The anti-Prague party?
The results of the Prague elections, and the possible results of the new junta, could change the national political situation. Many people wonder. The electoral form of Prague is unique: what works in Prague is usually not directly exportable nationwide. A direct message however has arrived to Andrej Babiš, who has spent an unparalleled sum on his electoral campaign in the capital; the urban electorate of the center-right is progressively moving away from the ANO movement, pushed away not only by the judicial troubles of the leader but also by the political line of the government which is too damaged regarding themes of the traditional left.
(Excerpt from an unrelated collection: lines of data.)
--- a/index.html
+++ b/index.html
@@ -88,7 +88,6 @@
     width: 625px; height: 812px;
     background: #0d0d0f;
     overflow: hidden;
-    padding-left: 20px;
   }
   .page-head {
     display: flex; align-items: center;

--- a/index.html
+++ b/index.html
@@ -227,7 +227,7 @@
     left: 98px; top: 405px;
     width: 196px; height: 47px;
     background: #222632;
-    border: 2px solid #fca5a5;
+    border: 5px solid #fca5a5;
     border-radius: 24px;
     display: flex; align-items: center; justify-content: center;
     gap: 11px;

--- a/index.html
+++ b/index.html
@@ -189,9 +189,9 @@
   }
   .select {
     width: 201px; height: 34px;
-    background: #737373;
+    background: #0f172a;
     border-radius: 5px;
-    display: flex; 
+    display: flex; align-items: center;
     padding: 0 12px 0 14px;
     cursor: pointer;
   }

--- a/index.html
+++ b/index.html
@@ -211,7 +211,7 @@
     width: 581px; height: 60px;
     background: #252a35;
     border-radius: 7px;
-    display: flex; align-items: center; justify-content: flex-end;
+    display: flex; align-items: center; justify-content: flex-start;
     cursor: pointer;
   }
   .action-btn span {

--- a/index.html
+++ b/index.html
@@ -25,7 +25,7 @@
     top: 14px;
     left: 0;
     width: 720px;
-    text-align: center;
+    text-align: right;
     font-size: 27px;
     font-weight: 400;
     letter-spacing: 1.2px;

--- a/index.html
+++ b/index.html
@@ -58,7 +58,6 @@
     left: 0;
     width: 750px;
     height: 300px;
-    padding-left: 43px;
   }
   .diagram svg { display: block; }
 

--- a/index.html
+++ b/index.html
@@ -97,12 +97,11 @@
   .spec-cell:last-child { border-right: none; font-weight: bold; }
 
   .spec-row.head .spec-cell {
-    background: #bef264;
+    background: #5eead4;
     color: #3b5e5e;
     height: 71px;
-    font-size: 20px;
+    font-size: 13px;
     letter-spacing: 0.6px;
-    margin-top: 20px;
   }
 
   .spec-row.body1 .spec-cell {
Symptoms of this malaise also came from the mayor of Ostrava Tomáš Macura, the only one of the mayors of the triad of large cities to have remained in the saddle. To keep the preferences over thirty percent, the Prime Minister has found himself at a crossroads between attempting to regain this electorate or try to plunder the last reservations of votes of the parties of the traditional left currently in bad health, but also of the SPD of Tomio Okamura. In the second case, ANO would become an anti-Prague party with all the related consequences.